Definition - Translation is a concept to quantify the creative process detailing the different ways a dish can be changed to correspond to a chef's vision.
In the world of fine art, form has been recognized as one of the major cornerstones. Along with color, line, proportion, balance and the other elements that define the visual world, form and color are synonymous with great cuisine. How food appears on the plate has been shown to enhance the perceived taste of a dish; a great chef makes his food look as good as it tastes. Many chefs start with a rough vision how they want their plate to look, while others make it up as they go, balancing the white space of the plate with the major elements of the dish, then adding garnishes to finish and balance the plate. I like to study different cookbooks detailing the plates of the world's great chefs to pick up ideas for my own dishes. Many modern chefs use edible flowers or micro-greens to add interesting visual interest along with organic forms. Using the form subset of translation empowers the chef to fit the major elements of the dish to his culinary vision. Sometimes, I want to go beyond the natural form of something to add visual interest. For example, a jelly roll is simply a thin cake topped with a filling but rolled up it is something special. It is the form that sets it apart. Next time you are eating out, look at your plate and ask yourself; how would this look if I ...?

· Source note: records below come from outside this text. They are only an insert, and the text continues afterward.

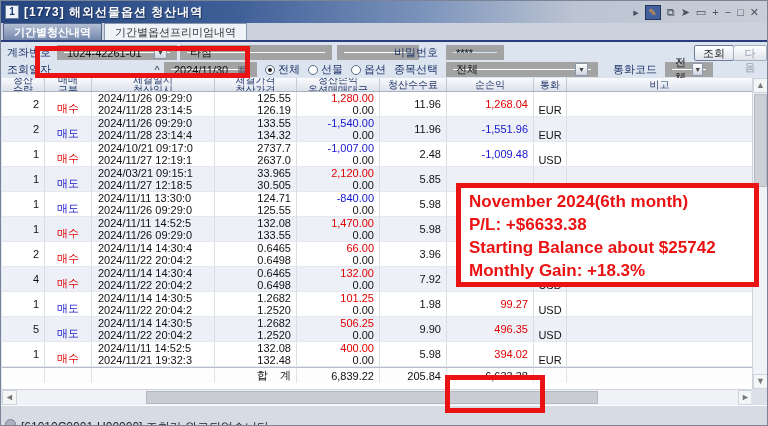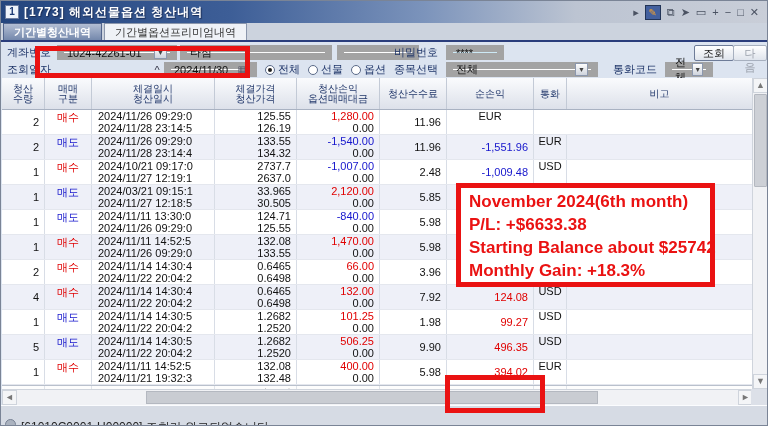"청산" .thead { height: 32px -> 14px }
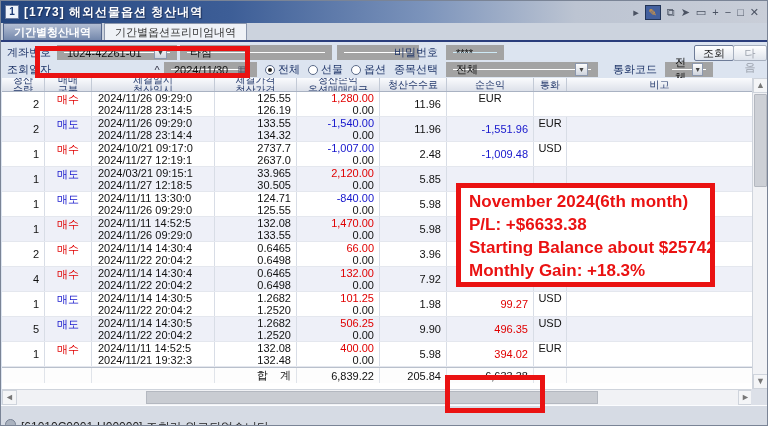"매수" .c-center { align-items: flex-start -> flex-end }
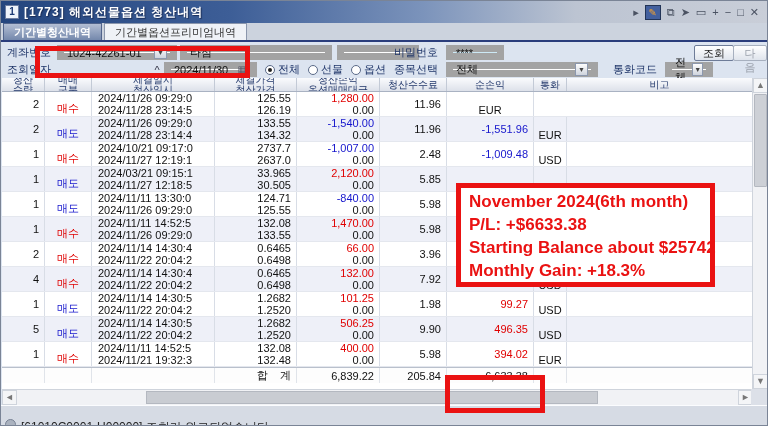"1,268.04" div.cell { html: none -> <div> <div>1,268.04</div> </div> }
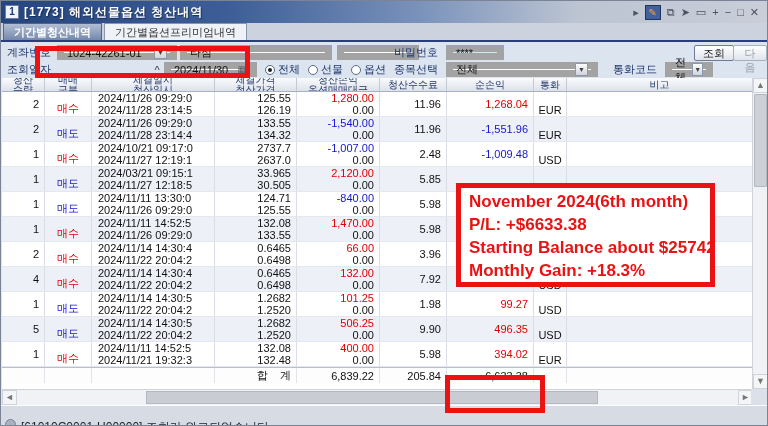"November 2024(6th month)" .ann-note { width: 259px -> 303px }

Form can be divided into two parts, simple and complex. Simple shapes have long been an important element of cooking whether it be plating or making precise knife cuts to ensure even cooking times. Manipulation of the ingredients or components of a dish into desired shapes reinforce a desired look or vision of the dish. A precise dice or julienne gives a dish a professional look while imprecise knife cuts make a dish look rustic. Complex refer to more complex forms such as we see in Thai and Chinese cuisine, where vegetables and fruits are painstakingly carved into small works of art or building a form such as the jelly roll I mentioned before.
The form can simply look good or mimic something else. For example, one of the dishes I will present is a breakfast cannoli where I use bacon for the cannoli shell, filled with a egg and cheese mixture. This illustrates the concept of mimicking the form of something familiar and changing it to suit the dish. I'll add shaped accompaniments of bruschetta and polenta to add complementary forms to complete the picture. Cooking French toast in a waffle iron gives the toast a waffle shape for a surprising twist. French toast is not new nor waffles but putting them together is unfamiliar to many people. In modernist cuisine, an other example of changing form is spherification, which is a process of creating spheres from a liquid. One example is making faux caviar using a flavorful liquid that complements the dish. Using different methods such as the sodium alginate or the gelatin in oil method, drops of the liquid are encased in a skin that resemble caviar. These flavored spheres burst in your mouth when you bite into them surprising the diner. In another example of using form, I often bake shredded of hard cheese such as parmesan and shape it into a basket or another form while still pliable. This technique is a great way to help me when I am designing a great presentation because it gives me control over shape and scale.
Speaking of scale, the size of a dish can be scaled up or down to create a new form. One common example is scaling down the size of a standard hamburger and roll to create a slider. Many main dishes are scaled down to create an appetizer size suitable for hors d'oeuvres.